STATSML 101: Learn Basic Python Online
The goal of this module is to teach you basic Python so that you can understand any code that you come across.
Last updated
The goal of this module is to teach you basic Python so that you can understand any code that you come across.
Last updated
Remember the goal of the connectivity to the Data Distiller from Python is to extract a table for analysis. This table is typically a sample that will be stored as a "DataFrame" (a table within Python) and subsequent operations will operate on this local DataFrame. This is no different from downloading the results of a SQL query in Data Distiller as a local file and then reading that into Python. For our training, we will assume that you have extracted this table as a CSV file locally.
To learn Python on the go, we will be using the notebook editor at Kaggle. All you need is an email address to login.

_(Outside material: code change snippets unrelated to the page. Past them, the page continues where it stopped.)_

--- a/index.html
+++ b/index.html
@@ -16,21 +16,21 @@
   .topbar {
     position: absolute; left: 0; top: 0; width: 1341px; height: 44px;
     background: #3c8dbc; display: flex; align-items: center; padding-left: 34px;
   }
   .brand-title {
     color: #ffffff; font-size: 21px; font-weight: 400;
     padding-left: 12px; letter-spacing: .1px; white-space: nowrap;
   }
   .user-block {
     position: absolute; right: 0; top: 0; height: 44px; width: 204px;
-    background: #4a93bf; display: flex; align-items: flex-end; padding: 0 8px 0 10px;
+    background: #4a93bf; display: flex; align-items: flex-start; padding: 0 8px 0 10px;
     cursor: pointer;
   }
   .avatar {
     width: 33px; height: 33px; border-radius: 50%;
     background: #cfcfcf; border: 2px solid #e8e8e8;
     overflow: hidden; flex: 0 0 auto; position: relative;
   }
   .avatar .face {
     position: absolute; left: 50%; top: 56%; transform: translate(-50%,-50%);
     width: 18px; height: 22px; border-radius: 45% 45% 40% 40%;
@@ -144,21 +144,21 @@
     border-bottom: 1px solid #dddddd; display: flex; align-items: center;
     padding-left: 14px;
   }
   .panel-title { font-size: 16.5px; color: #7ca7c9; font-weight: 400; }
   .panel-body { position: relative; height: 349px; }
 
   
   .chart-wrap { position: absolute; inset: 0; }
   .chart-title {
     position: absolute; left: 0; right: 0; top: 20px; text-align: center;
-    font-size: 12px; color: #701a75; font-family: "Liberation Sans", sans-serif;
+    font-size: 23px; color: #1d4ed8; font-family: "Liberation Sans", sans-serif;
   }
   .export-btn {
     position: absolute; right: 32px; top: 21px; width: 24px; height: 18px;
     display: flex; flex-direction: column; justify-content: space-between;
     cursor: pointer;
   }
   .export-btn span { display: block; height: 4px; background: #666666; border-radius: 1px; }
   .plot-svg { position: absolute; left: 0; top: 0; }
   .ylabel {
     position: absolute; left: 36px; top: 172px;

Warning: Do not use Kaggle for uploading any client or customer data. Even if it means that you are sampling the data for prototyping the algorithm. Kaggle is owned by Google and the data is kept on the cloud. You should use Kaggle for learning Python with example data. If you want to prototype with customer data, your best option is a local installation of Python with Jupyterlab as the frontend UI. But make sure you know what the governance policies are in your organization or department.
To upload the data, click on the "+" on the Homepage and "New Dataset". Upload the dataset from your local machine and name it.

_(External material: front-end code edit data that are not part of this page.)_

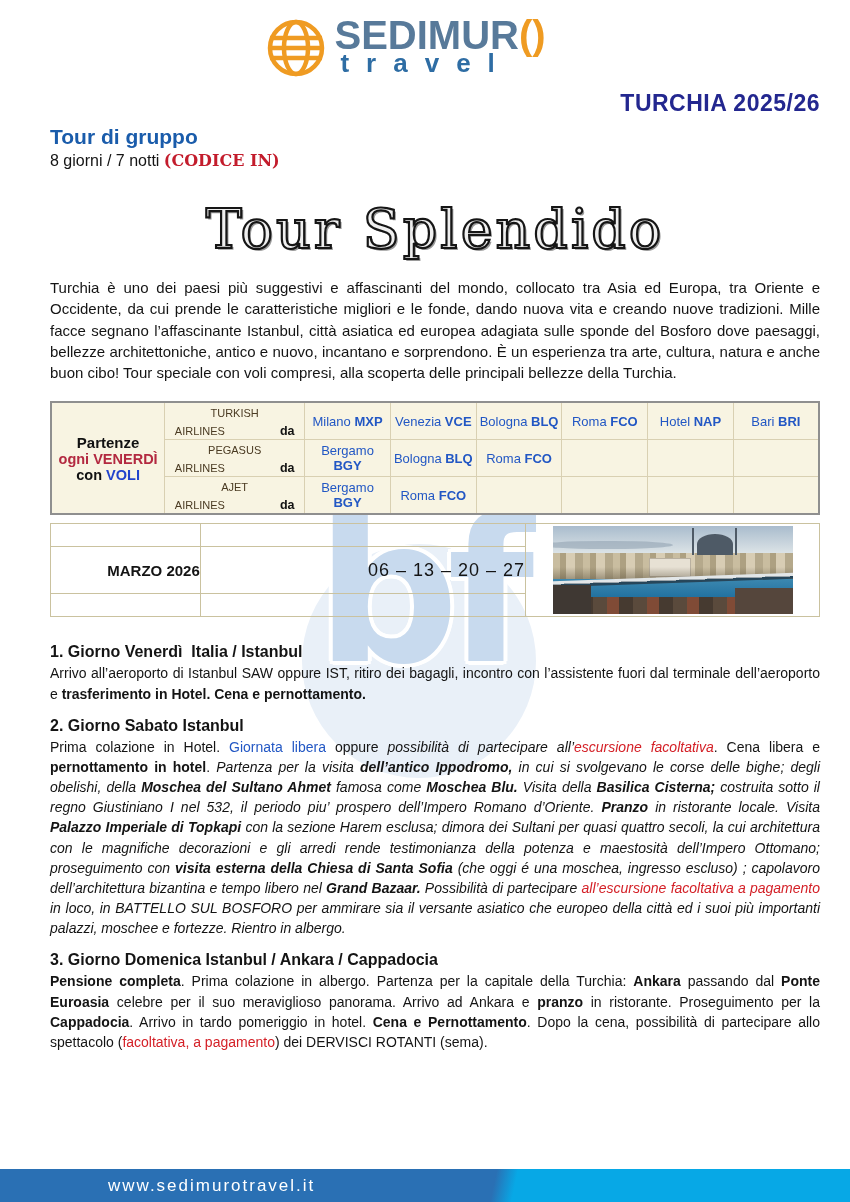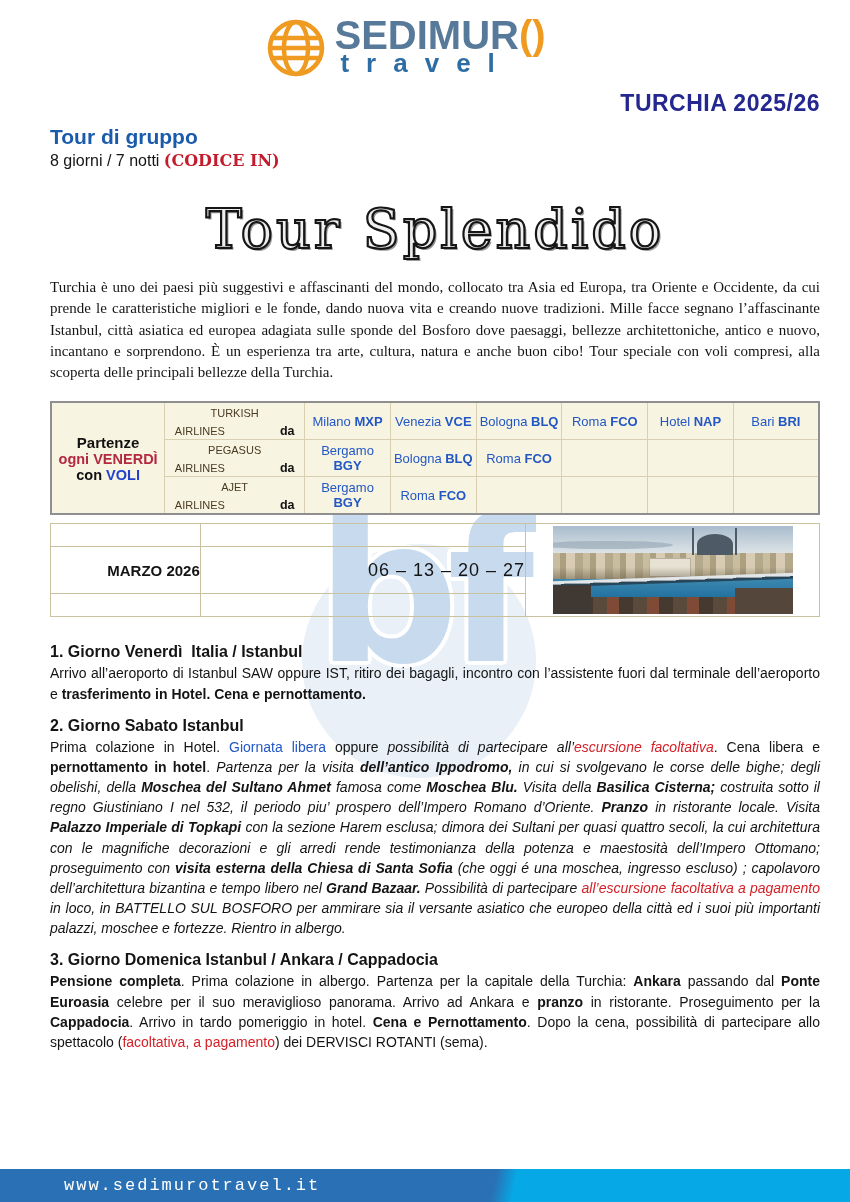--- a/index.html
+++ b/index.html
@@ -37,21 +37,21 @@
 
   .season-title{text-align:right;font-size:23px;font-weight:bold;color:var(--navy);margin-top:6px;letter-spacing:0.5px;}
 
   .group-title{font-size:21px;font-weight:bold;color:var(--blue-head);margin-top:8px;}
   .duration-line{font-size:16px;margin-top:2px;}
   .codice{font-family:"DejaVu Serif",serif;font-weight:bold;color:#c31c2c;}
 
   .main-title{margin-top:28px;text-align:center;font-family:"DejaVu Serif",serif;font-size:54px;letter-spacing:3px;
     color:#efefef;-webkit-text-stroke:2.2px #161616;text-shadow:0 0 1px #161616,2px 2px 0 #9a9a9a;}
 
-  .intro{margin-top:16px;font-size:15px;line-height:1.42;text-align:justify;font-family:Liberation Serif, serif;}
+  .intro{margin-top:16px;font-size:15px;line-height:1.42;text-align:justify;}
 
   
   table{border-collapse:collapse;}
   .dep-table{width:770px;margin-top:18px;background:var(--cream);border:2px solid var(--gray-border);}
   .dep-table td{border:1px solid var(--tan-border);height:33px;text-align:center;vertical-align:middle;padding:0 2px;}
   .partenze-cell{width:114px;}
   .pt-l1{font-weight:bold;font-size:15px;color:#111;}
   .pt-l2{font-weight:bold;font-size:14.5px;color:var(--crimson);}
   .pt-l3{font-weight:bold;font-size:14.5px;color:#111;}
   .pt-voli{color:#2244cc;}
@@ -97,21 +97,21 @@
   .seg-b{font-weight:bold;}
   .seg-i{font-style:italic;}
   .seg-bi{font-weight:bold;font-style:italic;}
   .seg-blue{color:var(--link);}
   .seg-red{color:var(--red);}
   .seg-redi{color:var(--red);font-style:italic;margin-top:24px;}
 
   
   .footer{position:absolute;z-index:2;left:0;right:0;bottom:0;height:33px;
     background:linear-gradient(102deg,#2a70b4 0 58%,#07a8e6 60.5% 100%);}
-  .footer-url{color:#fff;font-family:Liberation Mono, monospace;font-size:17px;letter-spacing:2px;line-height:33px;padding-left:64px;}
+  .footer-url{color:#fff;font-family:Liberation Sans, sans-serif;font-size:17px;letter-spacing:2px;line-height:33px;padding-left:108px;}
 </style>
 </head>
 <body>
 
 <div class="page">
 
   <div class="watermark">
     <div class="wm-circle"></div>
     <div class="wm-text">bf</div>
   </div>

Make sure you name the notebook and also add the dataset you uploaded.
To find the path to this file, you will need to click through on the datasets and see the path:
Warning: As you go through this tutorial, you will need to copy and paste the code line by line into a notebook so that the code works correctly. I have intentionally made it this way so that you do not skip key learning points.

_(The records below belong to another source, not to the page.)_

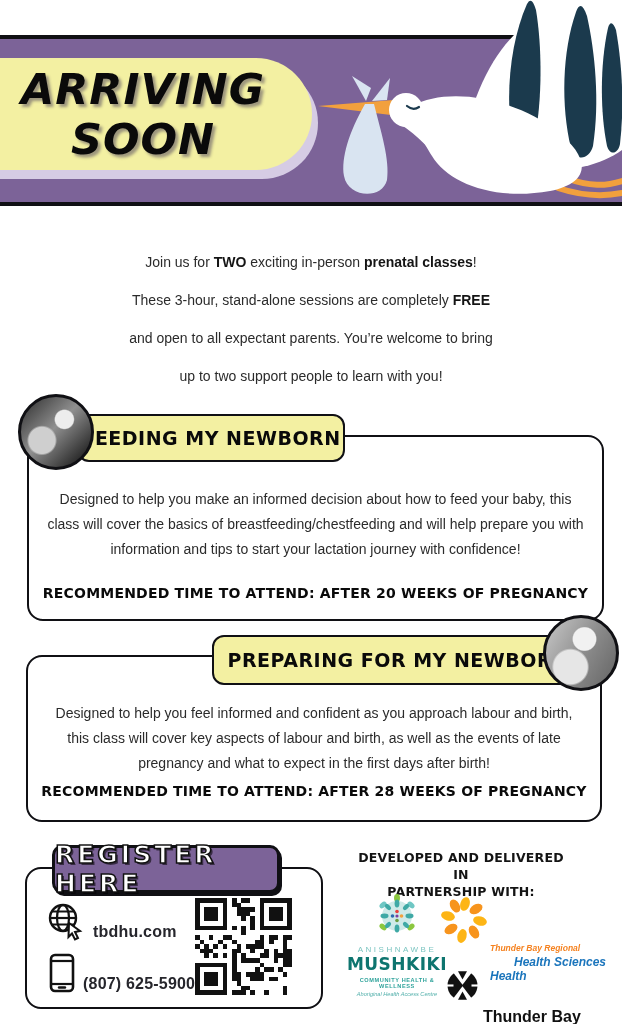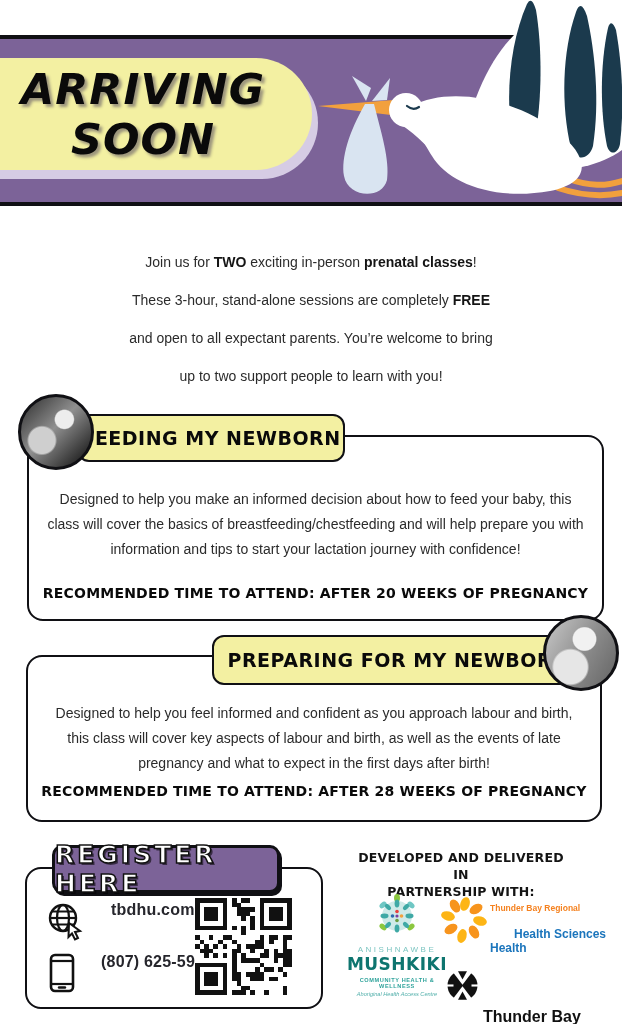--- a/index.html
+++ b/index.html
@@ -56,41 +56,41 @@
   .card2 .card-rec{top:126px;}
 
   
   .reg-pill{position:absolute;left:52px;top:845px;width:222px;height:42px;background:var(--banner-purple);
          border:3px solid var(--ink);border-radius:10px;box-shadow:2px 3px 0 var(--ink);z-index:3;
          display:flex;align-items:center;justify-content:center;}
   .reg-title{font-size:25px;letter-spacing:3px;color:#fff;-webkit-text-stroke:1.5px #111;
          text-shadow:2px 2px 0 rgba(0,0,0,.55);}
   .reg-card{position:absolute;left:25px;top:867px;width:294px;height:138px;background:#fff;
          border:2px solid var(--ink);border-radius:16px;z-index:2;}
-  .contact-row{position:absolute;display:flex;align-items:flex-start;gap:26px;}
+  .contact-row{position:absolute;display:flex;align-items:flex-end;gap:8px;}
   .row-web{left:18px;top:32px;}
   .row-phone{left:22px;top:84px;}
   .contact-text{font-weight:700;font-size:16px;color:#26262c;letter-spacing:.2px;}
   .qr-box{position:absolute;left:168px;top:29px;width:97px;height:97px;}
   .qr-box svg{width:100%;height:100%;shape-rendering:crispEdges;}
 
   
   .partners-heading{position:absolute;left:350px;top:849px;width:222px;text-align:center;
          font-size:12.5px;line-height:17px;color:#141414;letter-spacing:.2px;}
   .logo-block{position:absolute;}
   .mushkiki{left:341px;top:893px;width:112px;text-align:center;}
   .mushkiki svg{width:44px;height:44px;}
   .mk-1{font-size:8px;letter-spacing:2.5px;color:var(--mushkiki-light-teal);margin-top:4px;}
   .mk-2{font-family:"DejaVu Sans",sans-serif;font-weight:700;font-size:17px;color:var(--mushkiki-teal);letter-spacing:.5px;}
   .mk-3{font-size:5.6px;font-weight:700;letter-spacing:.6px;color:#2FA39B;margin-top:3px;}
   .mk-4{font-size:5.6px;font-style:italic;color:#4FAEA9;margin-top:2px;}
   .tbrhsc-flower{left:441px;top:896px;width:48px;height:48px;}
-  .tbrhsc-text{left:490px;top:904px;width:120px;line-height:1;}
+  .tbrhsc-text{left:490px;top:944px;width:120px;line-height:1;font-style:italic;}
   .hs-1{font-size:8.5px;font-weight:700;color:var(--tbrhsc-orange);}
-  .hs-2{font-size:12px;font-weight:700;color:var(--tbrhsc-blue);margin-top:15px;padding-left:24px;}
+  .hs-2{font-size:12px;font-weight:700;color:var(--tbrhsc-blue);margin-top:3px;padding-left:24px;}
   .hs-3{font-size:12px;font-weight:700;color:var(--tbrhsc-blue);margin-top:2px;}
   .tbdhu-logo{left:446px;top:969px;width:33px;height:33px;}
   .tbdhu-text{left:483px;top:971px;width:130px;line-height:1;}
   .hu-1{font-size:16px;font-weight:700;color:#111;margin-top:38px;}
   .hu-2{font-size:17px;font-weight:700;color:#111;margin-top:4px;letter-spacing:-.2px;}
 </style>
 </head>
 <body>
 
 <div id="poster">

The word "pandas" originated from "panel data", a term used for describing multi-dimensional data that vary over time.
Pandas is perhaps the most important library as far as we are concerned as it allows for manipulation and analysis in the Python programming language.
The key features that we will be using:
Data Structures: Pandas introduces two main data structures, the Series and the DataFrame. A Series is essentially a one-dimensional array with labeled indices, while a DataFrame is a two-dimensional tabular data structure, similar to a spreadsheet or a SQL table.
SQL-Like Operations:
Much like SQL engines,. Pandas provide powerful tools for manipulating and transforming data. You can filter, sort, aggregate, and reshape data easily.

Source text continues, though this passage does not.